Lead vocalist David Boyd and drummer Louis Vecchio of New Politics plays during a concert at Memorial Stadium on K-State's campus on April 28, 2016. (Austin Fuller | The Collegian)

K-State Student Union Program Council hosted its second annual Cattywampus, a K-State Proud Celebration at Memorial Stadium on Thursday evening.

In honor of K-State Proud’s 10th year and the organization’s accomplishments in raising more than $1 million and helping more than 520 Students, UPC and K-State Proud partnered to present a concert featuring New Politics, a Danish-American band, and The Notionaries, out of Oklahoma City.

“Luckily, we were able to partner with UPC and they are able to set up contract negotiations with multiple people and the New Politics kind of fell into the timeline that we wanted and when they were touring,” Luke Schnefke, senior in mechanical engineering and K-State Proud co-chair, said.

“This is a K-State Proud celebration,” Schnefke said. “It is at the end of the year, celebrating our entire last year as a campus, so obviously K-State Proud can’t be done without an entire campus effort, and we want to go ahead and recognize that.”

K-State Proud is students helping students, which means students are the ones raising the money and allocating the money to students who are in financial need, which helps them stay at K-State, Schnefke said.

The planning for the concert started last October with a big idea that led to signing the contract in February with New Politics, according to Schnefke.

UPC was a big part of the planning of the Cattywampus concert and getting the concert to happen, according to Schnefke and Caleb Fenn, junior in management and UPC music committee co-chair.

“(UPC) brought all the artists and we are kind of the controlling power, or the event planners,” Fenn said.

UPC does a lot of research in order to see what students are wanting to hear through surveys that they send out every year, according to Fenn.

“Our goal is to find a band that, in a couple years people will look back and say, ‘Oh my gosh, they came to our campus,'” Fenn said. “That is what we wanted our vibe to be with this one and we did a lot of research into what students might like.”

UPC and K-State Proud were expecting a lot of people to show up to the event, Fenn said. Because it was a free concert, they had a hard time getting a solid number, but wanted to make sure their venue was large enough to fit as many people as they could.

“They are an up-and-coming band and it’s just a good thing to look back at and say that you were there when they were first starting out,” Elizabeth Andrasik, freshman in elementary education, said.

Andrasik said she was very excited to come to the concert and had heard about it through a friend.

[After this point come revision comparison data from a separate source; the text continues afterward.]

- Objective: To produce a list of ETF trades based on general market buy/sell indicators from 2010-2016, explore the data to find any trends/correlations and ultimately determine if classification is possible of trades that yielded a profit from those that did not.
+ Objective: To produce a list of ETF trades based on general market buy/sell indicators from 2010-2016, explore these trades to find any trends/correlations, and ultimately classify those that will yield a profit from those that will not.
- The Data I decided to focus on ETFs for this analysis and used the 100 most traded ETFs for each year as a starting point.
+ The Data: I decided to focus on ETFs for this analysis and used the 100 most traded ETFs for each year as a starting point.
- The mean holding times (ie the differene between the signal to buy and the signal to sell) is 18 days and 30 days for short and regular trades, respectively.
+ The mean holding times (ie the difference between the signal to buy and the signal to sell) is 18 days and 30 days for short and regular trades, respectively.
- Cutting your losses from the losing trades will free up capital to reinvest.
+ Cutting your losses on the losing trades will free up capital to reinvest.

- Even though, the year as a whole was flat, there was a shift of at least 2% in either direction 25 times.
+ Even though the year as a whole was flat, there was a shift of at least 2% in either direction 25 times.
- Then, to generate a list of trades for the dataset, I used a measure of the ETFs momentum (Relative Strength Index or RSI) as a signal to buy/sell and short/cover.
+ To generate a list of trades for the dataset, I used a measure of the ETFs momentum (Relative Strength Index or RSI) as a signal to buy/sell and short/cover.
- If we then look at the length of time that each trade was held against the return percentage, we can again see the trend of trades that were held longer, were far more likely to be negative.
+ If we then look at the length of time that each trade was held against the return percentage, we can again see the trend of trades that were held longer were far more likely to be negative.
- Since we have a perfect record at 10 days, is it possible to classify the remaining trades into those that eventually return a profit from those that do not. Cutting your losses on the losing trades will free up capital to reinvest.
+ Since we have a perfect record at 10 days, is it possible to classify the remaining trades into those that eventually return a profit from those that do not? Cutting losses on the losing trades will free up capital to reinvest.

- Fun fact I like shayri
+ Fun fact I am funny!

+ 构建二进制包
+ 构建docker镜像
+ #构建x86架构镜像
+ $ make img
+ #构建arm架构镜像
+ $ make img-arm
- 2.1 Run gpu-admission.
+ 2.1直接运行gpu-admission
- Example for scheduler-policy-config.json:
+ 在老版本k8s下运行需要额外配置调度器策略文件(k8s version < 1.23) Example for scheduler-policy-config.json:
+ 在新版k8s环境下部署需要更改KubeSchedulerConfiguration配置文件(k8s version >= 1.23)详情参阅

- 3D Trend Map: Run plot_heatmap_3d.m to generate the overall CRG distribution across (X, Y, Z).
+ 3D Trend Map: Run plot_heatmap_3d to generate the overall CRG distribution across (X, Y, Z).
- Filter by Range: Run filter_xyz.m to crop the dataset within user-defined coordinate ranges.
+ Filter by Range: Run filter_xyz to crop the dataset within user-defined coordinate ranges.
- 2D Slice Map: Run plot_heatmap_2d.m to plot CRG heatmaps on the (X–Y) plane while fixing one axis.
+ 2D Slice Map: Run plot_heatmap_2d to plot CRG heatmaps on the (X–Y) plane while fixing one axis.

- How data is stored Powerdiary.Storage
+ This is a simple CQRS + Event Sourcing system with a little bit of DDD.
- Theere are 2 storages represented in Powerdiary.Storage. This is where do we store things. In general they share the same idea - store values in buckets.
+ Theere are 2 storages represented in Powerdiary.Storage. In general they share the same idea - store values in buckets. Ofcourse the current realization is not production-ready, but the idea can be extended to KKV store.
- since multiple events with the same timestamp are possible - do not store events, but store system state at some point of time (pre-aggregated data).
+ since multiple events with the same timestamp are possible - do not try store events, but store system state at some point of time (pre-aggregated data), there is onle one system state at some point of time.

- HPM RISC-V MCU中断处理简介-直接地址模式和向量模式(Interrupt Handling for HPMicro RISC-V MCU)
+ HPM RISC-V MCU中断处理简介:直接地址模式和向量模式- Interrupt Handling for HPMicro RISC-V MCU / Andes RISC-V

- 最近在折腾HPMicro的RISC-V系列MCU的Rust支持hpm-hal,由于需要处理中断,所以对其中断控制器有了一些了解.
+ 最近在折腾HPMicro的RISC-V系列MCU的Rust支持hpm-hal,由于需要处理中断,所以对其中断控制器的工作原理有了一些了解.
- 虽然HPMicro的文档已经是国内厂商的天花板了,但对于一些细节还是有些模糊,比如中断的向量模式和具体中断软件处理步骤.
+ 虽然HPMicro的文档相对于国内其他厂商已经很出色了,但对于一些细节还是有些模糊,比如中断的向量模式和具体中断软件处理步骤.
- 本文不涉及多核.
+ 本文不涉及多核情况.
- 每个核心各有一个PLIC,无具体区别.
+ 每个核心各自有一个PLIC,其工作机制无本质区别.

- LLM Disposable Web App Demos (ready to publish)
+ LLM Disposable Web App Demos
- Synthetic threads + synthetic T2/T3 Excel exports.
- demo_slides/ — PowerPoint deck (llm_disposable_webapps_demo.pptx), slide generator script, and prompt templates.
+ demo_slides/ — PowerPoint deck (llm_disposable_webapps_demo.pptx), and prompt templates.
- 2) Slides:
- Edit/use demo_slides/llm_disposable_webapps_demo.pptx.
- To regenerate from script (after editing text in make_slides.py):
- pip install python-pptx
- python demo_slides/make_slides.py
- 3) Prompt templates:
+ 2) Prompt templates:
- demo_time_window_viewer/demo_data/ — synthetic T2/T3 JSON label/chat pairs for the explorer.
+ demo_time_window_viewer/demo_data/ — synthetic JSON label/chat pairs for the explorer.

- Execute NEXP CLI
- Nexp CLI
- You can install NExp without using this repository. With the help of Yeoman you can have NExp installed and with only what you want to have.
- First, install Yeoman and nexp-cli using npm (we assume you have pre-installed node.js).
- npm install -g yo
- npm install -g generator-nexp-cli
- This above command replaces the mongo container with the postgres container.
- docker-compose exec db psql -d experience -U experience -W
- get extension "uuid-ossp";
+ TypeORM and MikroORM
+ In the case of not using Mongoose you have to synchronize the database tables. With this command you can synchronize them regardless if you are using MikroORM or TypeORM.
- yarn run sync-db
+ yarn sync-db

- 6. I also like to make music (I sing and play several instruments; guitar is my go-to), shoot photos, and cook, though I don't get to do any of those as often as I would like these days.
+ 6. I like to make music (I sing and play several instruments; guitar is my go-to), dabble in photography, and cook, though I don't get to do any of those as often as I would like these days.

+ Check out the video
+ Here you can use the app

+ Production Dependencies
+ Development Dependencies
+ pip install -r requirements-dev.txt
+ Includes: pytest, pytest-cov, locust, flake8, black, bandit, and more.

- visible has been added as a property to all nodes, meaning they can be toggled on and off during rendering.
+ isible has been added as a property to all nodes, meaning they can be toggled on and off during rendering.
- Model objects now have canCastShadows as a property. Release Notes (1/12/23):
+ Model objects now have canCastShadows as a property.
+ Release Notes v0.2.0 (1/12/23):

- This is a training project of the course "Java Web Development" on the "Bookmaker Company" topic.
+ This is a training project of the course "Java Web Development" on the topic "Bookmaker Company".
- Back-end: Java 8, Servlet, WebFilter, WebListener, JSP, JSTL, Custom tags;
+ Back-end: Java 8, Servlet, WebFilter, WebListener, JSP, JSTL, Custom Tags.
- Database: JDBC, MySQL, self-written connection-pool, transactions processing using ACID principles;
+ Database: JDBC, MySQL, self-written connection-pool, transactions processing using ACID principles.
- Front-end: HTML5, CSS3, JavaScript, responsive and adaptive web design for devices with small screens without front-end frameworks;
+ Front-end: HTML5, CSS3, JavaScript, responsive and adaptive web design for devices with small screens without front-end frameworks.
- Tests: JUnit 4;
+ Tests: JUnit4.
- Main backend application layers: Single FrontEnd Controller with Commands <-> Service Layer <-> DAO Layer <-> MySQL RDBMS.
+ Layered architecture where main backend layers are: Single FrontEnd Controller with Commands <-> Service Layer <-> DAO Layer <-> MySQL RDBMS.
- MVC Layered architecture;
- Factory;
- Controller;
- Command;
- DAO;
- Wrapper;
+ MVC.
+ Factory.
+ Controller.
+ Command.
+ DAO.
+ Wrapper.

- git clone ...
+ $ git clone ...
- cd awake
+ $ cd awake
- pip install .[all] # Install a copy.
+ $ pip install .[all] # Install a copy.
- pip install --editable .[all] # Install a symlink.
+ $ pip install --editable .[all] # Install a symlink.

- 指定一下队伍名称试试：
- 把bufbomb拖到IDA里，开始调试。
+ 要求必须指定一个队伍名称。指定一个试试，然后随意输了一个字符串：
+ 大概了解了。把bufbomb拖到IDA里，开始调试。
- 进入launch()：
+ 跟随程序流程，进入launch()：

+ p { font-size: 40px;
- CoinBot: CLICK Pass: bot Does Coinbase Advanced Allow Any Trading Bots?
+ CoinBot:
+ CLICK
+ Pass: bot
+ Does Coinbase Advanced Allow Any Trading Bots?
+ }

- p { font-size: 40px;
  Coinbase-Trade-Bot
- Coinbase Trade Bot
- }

“My friend had seen it on Facebook and we thought it would be a good way to spend our Thursday night,” Andrasik said. “We both like this band and it was a free concert, so it was almost hard to beat.”

Andrasik said she had a lot of fun at the concert and hopes that K-State Proud will keep the tradition going next year.

“I was actually surprised at how many people came, and I loved that the band was actually really good live,” Andrasik said. “I have no regrets about coming out to this concert tonight, and I can’t wait to see who they get for the headliner next year.”